Exploradores e abusadores de crianças
Não concordo com quem insiste que a guerra e a pandemia constituem uma oportunidade. A generalização é injusta, mas apetece dizer que quem pensa assim vive bem com o mal dos outros. Morre muita gente, os mais afetados são os mais desprotegidos, há negócios e vidas estilhaçados. No meio de tudo isto, claro, há quem engorde a conta bancária. As maiores fortunas do Mundo não param de crescer. Prefiro pensar que todos os dias são oportunidades, com ou sem vírus, com ou sem mísseis. Viver é a maior oportunidade, embora não o seja para todos. Para milhares de crianças, por exemplo, viver é uma oportunidade perdida a cada nascer do sol. No domingo, assinalou-se o Dia Mundial Contra o Trabalho Infantil e, após 16 anos seguidos com o número de menores explorados em queda, a covid emergiu como oportunidade para patrões sem escrúpulos inverterem esta tendência.

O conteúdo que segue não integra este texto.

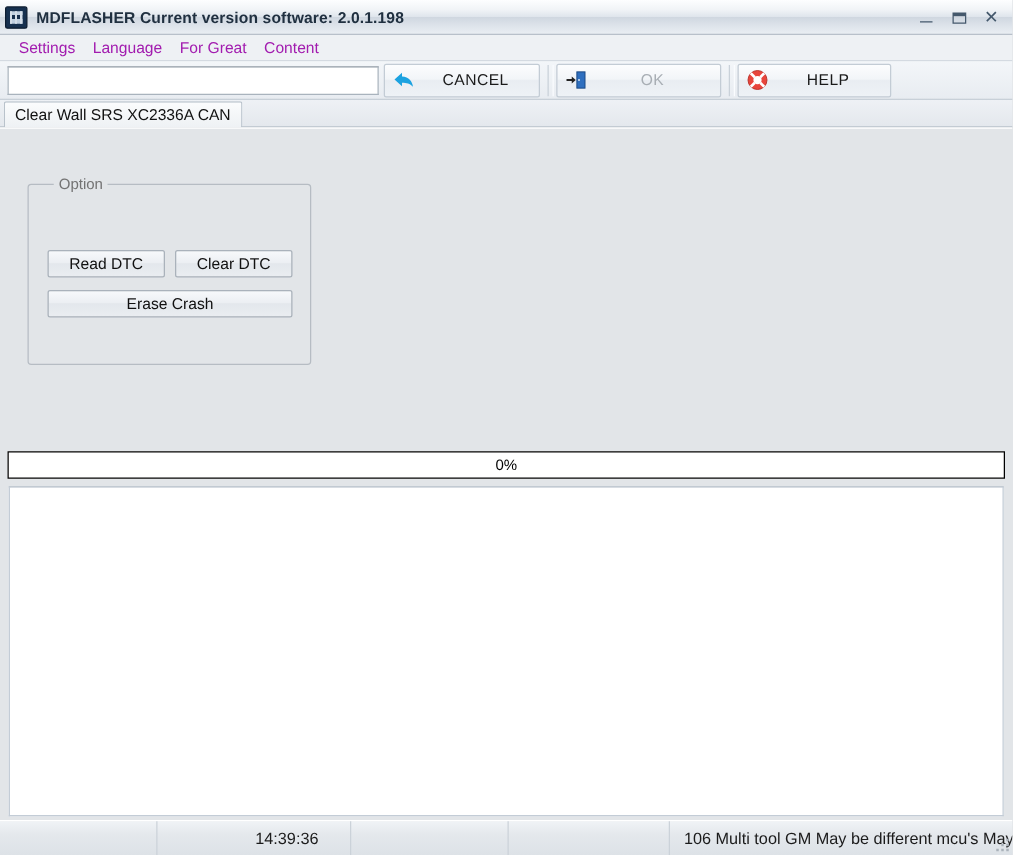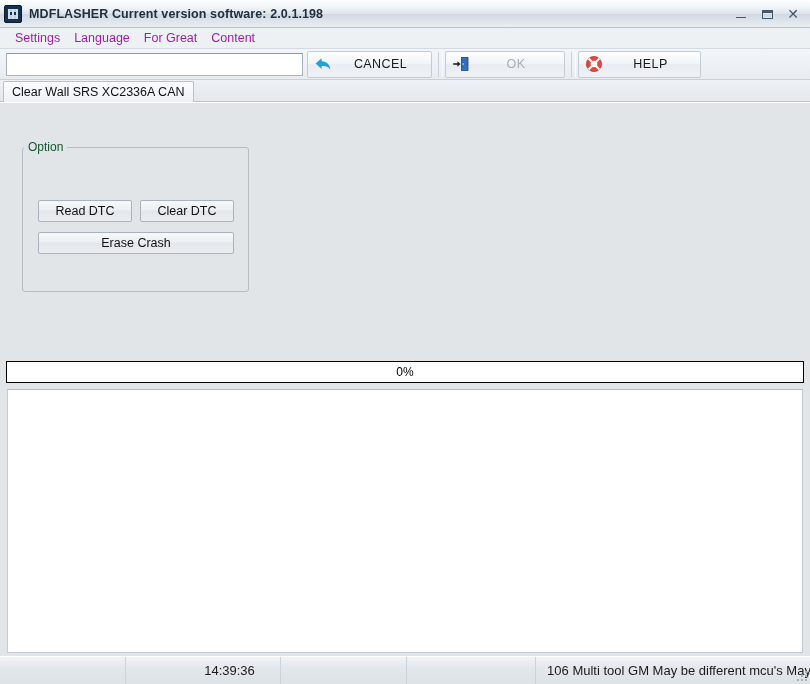--- a/index.html
+++ b/index.html
@@ -145,21 +145,21 @@
   .tb-btn .lbl {
     font-size: 12.5px;
     color: #1a1a1a;
     letter-spacing: .4px;
     text-align: center;
     flex: 1 1 auto;
     padding: 0 8px 0 2px;
     white-space: nowrap;
   }
   .tb-cancel { width: 125px; }
-  .tb-ok { width: 120px; }
+  .tb-ok { width: 132px; }
   .tb-ok .lbl { color: #a8aeb4; }
   .tb-help { width: 123px; }
   .tb-sep {
     width: 3px; height: 25px;
     border-left: 1px solid #c9d1d9;
     border-right: 1px solid #fafcfe;
     margin: 0 2px;
   }
 
   
@@ -201,25 +201,25 @@
   .groupbox {
     position: absolute;
     left: 22px; top: 44px;
     width: 227px; height: 145px;
     border: 1px solid #b6bcc3;
     border-radius: 3px;
     box-sizing: border-box;
   }
   .groupbox-title {
     position: absolute;
-    left: 1px; top: -8px;
+    left: 20px; top: -8px;
     background: #e2e5e8;
     padding: 0 4px;
     font-size: 12px;
-    color: #14532d;
+    color: #737373;
   }
   .opt-btn {
     position: absolute;
     box-sizing: border-box;
     border: 1px solid #aab2bb;
     border-radius: 2px;
     background: linear-gradient(to bottom,#f7f9fb 0%, #eceff3 45%, #e3e7ec 50%, #eaedf1 100%);
     font-size: 12.5px;
     color: #111;
     display: flex; align-items: center; justify-content: center;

Acontece sobretudo em África, no Pacífico e na Ásia, onde se acomodam grandes fortunas, onde se constroem com trabalho escravo estádios mirabolantes para receber o Campeonato do Mundo mais sujo da história do futebol.

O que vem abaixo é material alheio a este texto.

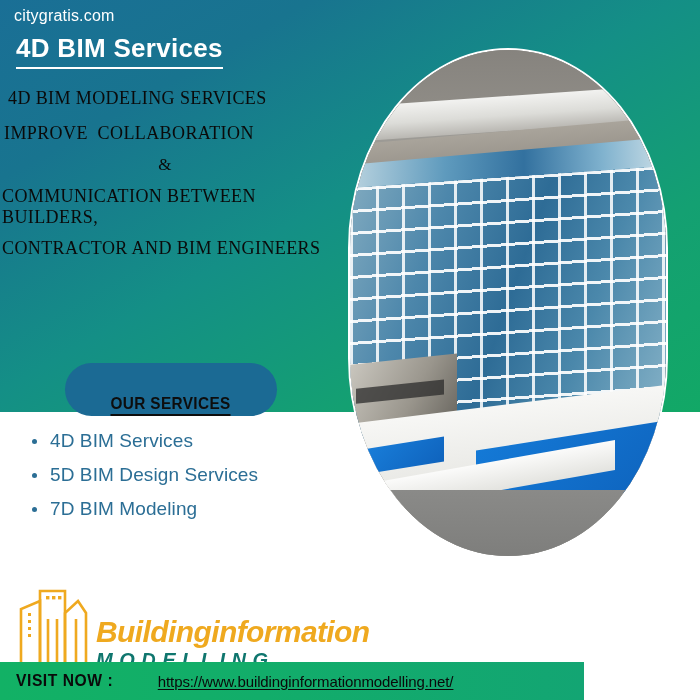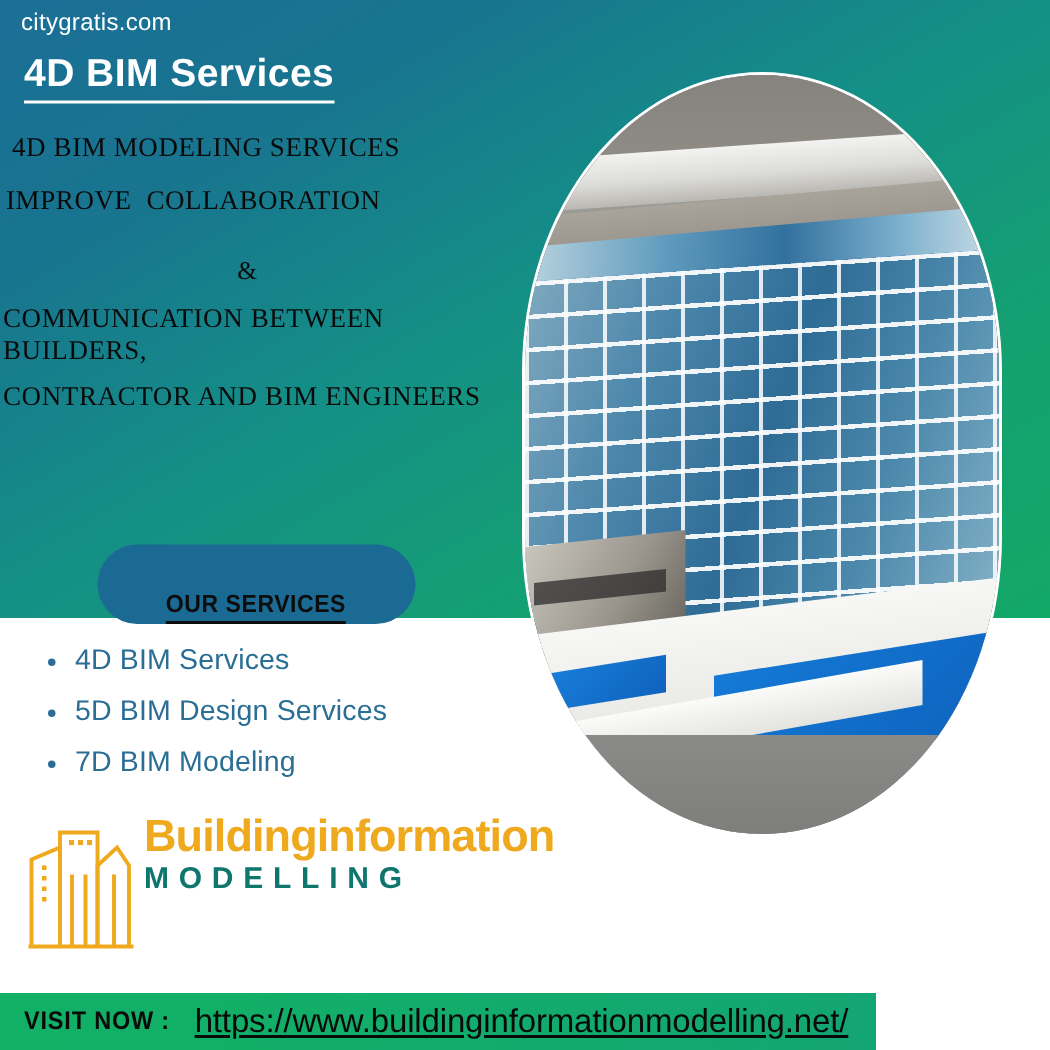--- a/index.html
+++ b/index.html
@@ -64,21 +64,21 @@
   }
   .headline-line {
     color:#0a0a0a;
     font-size:18px;
     line-height:1.34;
     letter-spacing:.4px;
     padding-left:4px;
     white-space:pre-wrap;
   }
   .headline-line.l1 { padding-left:8px; margin-bottom:11px; }
-  .headline-line.l2 { padding-left:4px; margin-bottom:25px; }
+  .headline-line.l2 { padding-left:4px; margin-bottom:9px; }
   .headline-line.amp {
     text-align:center;
     font-size:17px;
     margin-bottom:9px;
     padding-left:0;
     width:330px;
   }
   .headline-line.l4 { padding-left:2px; margin-bottom:10px; line-height:1.16; }
   .headline-line.l5 { padding-left:2px; line-height:1.16; }
 
@@ -227,24 +227,25 @@
     position:absolute;
     left:10px; top:15px;
     width:5px; height:5px;
     border-radius:50%;
     background:#2b6e95;
   }
 
   
   .logo {
     position:absolute;
-    left:18px; top:543px;
+    left:18px; top:579px;
     display:flex;
-    align-items:flex-start;
-    z-index:6;
+    align-items:flex-end;
+    z-index:6;
+    font-style:italic;
   }
   .logo-mark { width:72px; height:92px; flex:0 0 auto; }
   .logo-words { margin-left:6px; }
   .logo-word-top {
     color:#efa91f;
     font-size:30px;
     font-weight:bold;
     line-height:1;
     letter-spacing:-.6px;
   }
@@ -271,23 +272,23 @@
   .footer-label {
     margin-left:16px;
     color:#0a0a0a;
     font-size:17px;
     font-weight:bold;
     letter-spacing:.6px;
     transform:scaleX(.92);
     transform-origin:left center;
   }
   .footer-url {
-    margin-left:8px;
+    margin-left:36px;
     color:#0a0a0a;
-    font-size:22px;
+    font-size:15px;
     text-decoration:underline;
     text-underline-offset:2px;
     letter-spacing:-.1px;
     cursor:pointer;
   }
 </style>
 </head>
 <body>
 
 <div class="poster">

Enquanto português, poderia estar descansado. As instituições do país funcionam, haverá situações irregulares, mas evoluímos muito desde a ditadura, esse período obscuro da História em que as crianças, aos dez anos, no Interior do país, deixavam a escola e caminhavam com a geada como sola para trabalhar 12 horas no campo. Também aconteceria no Litoral, mas falo sobre vidas que me foram contadas na primeira pessoa. Atravessámos uma Revolução, enterrámos um regime obtuso, e as preocupações não desapareceram. Se a exploração de crianças já não é problema premente, outros há suscetíveis de causarem revolta até num criopreservado. Ou haverá maneira de nos conformarmos quando um tribunal considera que um professor acariciar uma menina por baixo do vestido não é um abuso sexual, reduzindo-lhe a pena e livrando-o da prisão?